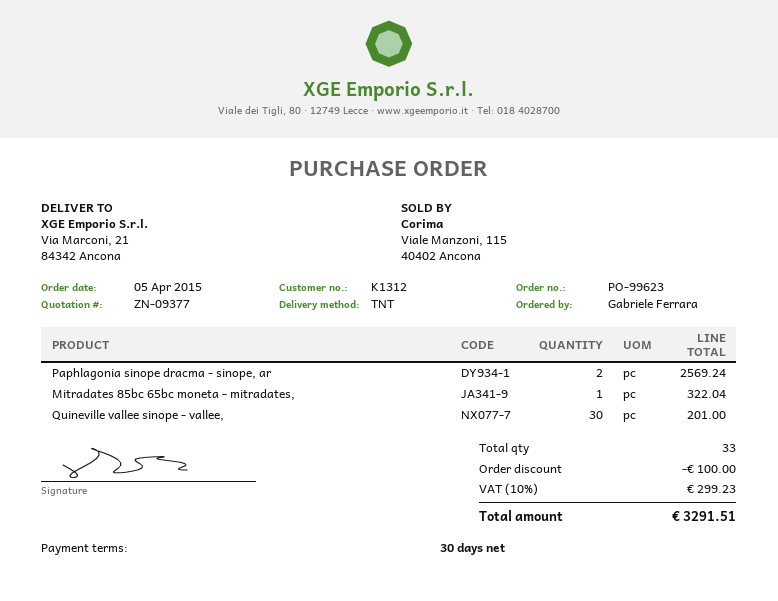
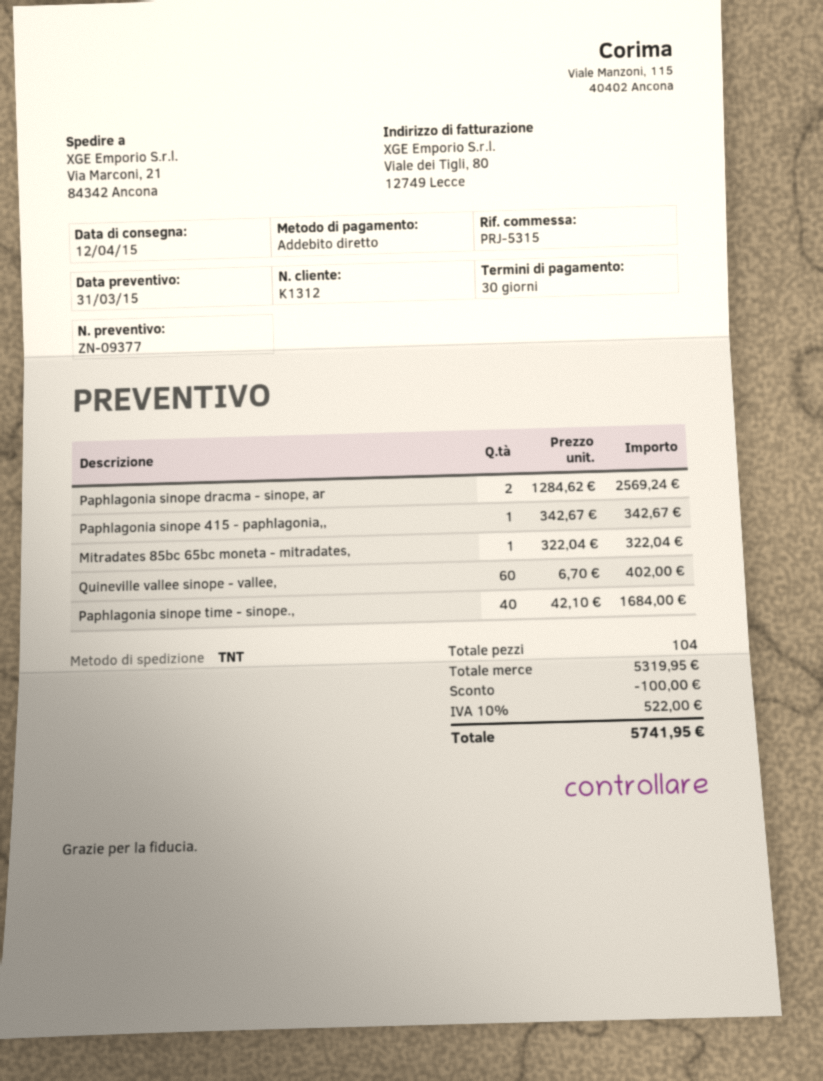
Quineville vallee sinope - vallee,: 30 for 201.00 -> 60 for 402.00
Paphlagonia sinope 415 - paphlagonia,,: none -> 1 for 342.67
Paphlagonia sinope time - sinope.,: none -> 40 for 1684.00
total quantity: 33 -> 104
tax: 10% = 299.23 -> 10% = 522.00
total: 3291.51 -> 5741.95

◆ ◆ ◆ ◆ ◆ ◆ ◆

→ REQUIRED WORK:
Transcribe all entries above exactly. Omit the pictures.

→ RESPONSE AREA:
Quineville vallee sinope - vallee,: 30 for 201.00 -> 60 for 402.00
Paphlagonia sinope 415 - paphlagonia,,: none -> 1 for 342.67
Paphlagonia sinope time - sinope.,: none -> 40 for 1684.00
total quantity: 33 -> 104
tax: 10% = 299.23 -> 10% = 522.00
total: 3291.51 -> 5741.95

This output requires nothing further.